Under Chris’s new rules, patients had to take a drug test every three months. Derik gave those patients a small clear plastic cup with a blue lid and a panel on the side. The patient took the cup to the restroom and came out with a full cup. Most of the time, no one actually watched the patients pee. Derik collected the cups, and when there was a trayful, he’d snap on rubber gloves and peel back the stickers on the panel to see which drugs were present in the patient’s system. New patients were supposed to have clean urine, unless they said they had been prescribed something already. Return patients were supposed to be positive for oxycodone, but not illegal drugs like ecstasy or cocaine or marijuana.
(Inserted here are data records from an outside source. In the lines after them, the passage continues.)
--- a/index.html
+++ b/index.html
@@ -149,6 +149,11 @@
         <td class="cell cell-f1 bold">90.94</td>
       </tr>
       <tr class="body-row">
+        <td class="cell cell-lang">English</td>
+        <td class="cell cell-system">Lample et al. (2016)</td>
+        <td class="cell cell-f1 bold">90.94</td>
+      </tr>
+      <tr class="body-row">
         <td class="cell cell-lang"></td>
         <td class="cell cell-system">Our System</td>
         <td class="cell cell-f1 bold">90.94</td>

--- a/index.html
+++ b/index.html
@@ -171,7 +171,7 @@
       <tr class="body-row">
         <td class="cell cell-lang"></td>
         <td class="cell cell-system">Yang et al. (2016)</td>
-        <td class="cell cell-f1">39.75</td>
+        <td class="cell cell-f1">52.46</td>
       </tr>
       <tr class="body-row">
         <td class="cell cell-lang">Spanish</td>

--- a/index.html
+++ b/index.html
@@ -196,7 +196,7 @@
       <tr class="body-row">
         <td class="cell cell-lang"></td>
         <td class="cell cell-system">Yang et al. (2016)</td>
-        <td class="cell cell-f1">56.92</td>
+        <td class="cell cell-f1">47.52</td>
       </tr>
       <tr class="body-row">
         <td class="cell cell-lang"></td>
Patients also were required to fill out numerous pages of paperwork before seeing a doctor, forms and policies Chris and Derik had collected, starting with the documents they’d taken from the other clinic before South Florida Pain opened. There was a pain management agreement, in which patients vowed not to abuse the medication. The one-page agreement instructed the patients to tell their physicians the truth about the intensity of their pain. To not share, sell, or trade pills. To safeguard it from thieves. To not use illegal drugs. To not go to other pain management doctors and South Florida Pain at the same time. Patients who broke the rules would be discharged and no longer welcome at the clinic. One key passage read:
I understand payment of the office visit DOES NOT GUARANTEE MEDICATION. Prescriptions are only written if the Doctor deems it necessary. We reserve the right to deny medication to those we feel are drug seekers or abusers. NO REFUNDS WILL BE GIVEN.